Below are the entries to work from; restate word for word the portion that opens with the line containing "- Accurate counts excluding expired sections" and closes with the line containing "- Check leaderboard counts update", keeping both.

|---|

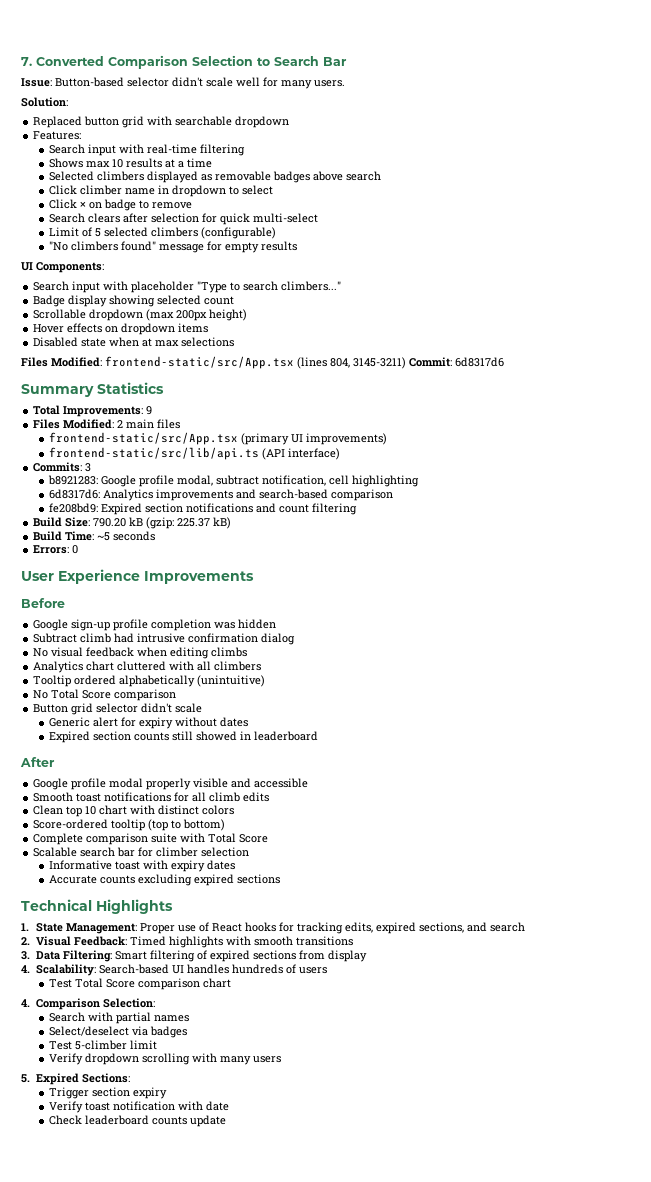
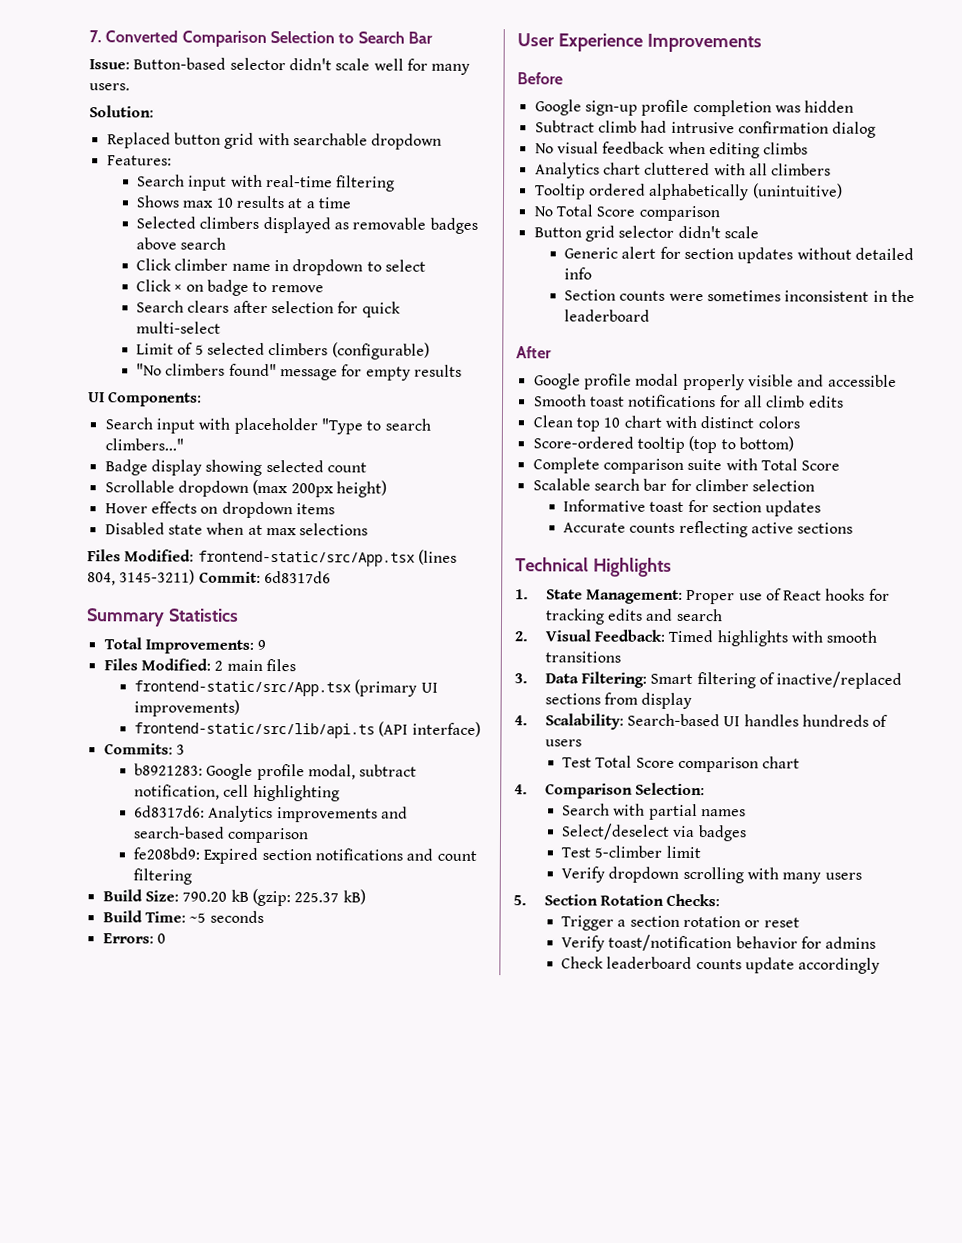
- Generic alert for expiry without dates
- Expired section counts still showed in leaderboard
+ Generic alert for section updates without detailed info
+ Section counts were sometimes inconsistent in the leaderboard
- Informative toast with expiry dates
+ Informative toast for section updates
- Accurate counts excluding expired sections
+ Accurate counts reflecting active sections
- 1. State Management: Proper use of React hooks for tracking edits, expired sections, and search
+ 1. State Management: Proper use of React hooks for tracking edits and search
- 3. Data Filtering: Smart filtering of expired sections from display
+ 3. Data Filtering: Smart filtering of inactive/replaced sections from display
- 5. Expired Sections:
- Trigger section expiry
- Verify toast notification with date
+ 5. Section Rotation Checks:
+ Trigger a section rotation or reset
+ Verify toast/notification behavior for admins
- Check leaderboard counts update
+ Check leaderboard counts update accordingly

|---|

- **YOUR RESPONSE**:
- Accurate counts excluding expired sections
+ Accurate counts reflecting active sections
- 1. State Management: Proper use of React hooks for tracking edits, expired sections, and search
+ 1. State Management: Proper use of React hooks for tracking edits and search
- 3. Data Filtering: Smart filtering of expired sections from display
+ 3. Data Filtering: Smart filtering of inactive/replaced sections from display
- 5. Expired Sections:
- Trigger section expiry
- Verify toast notification with date
+ 5. Section Rotation Checks:
+ Trigger a section rotation or reset
+ Verify toast/notification behavior for admins
- Check leaderboard counts update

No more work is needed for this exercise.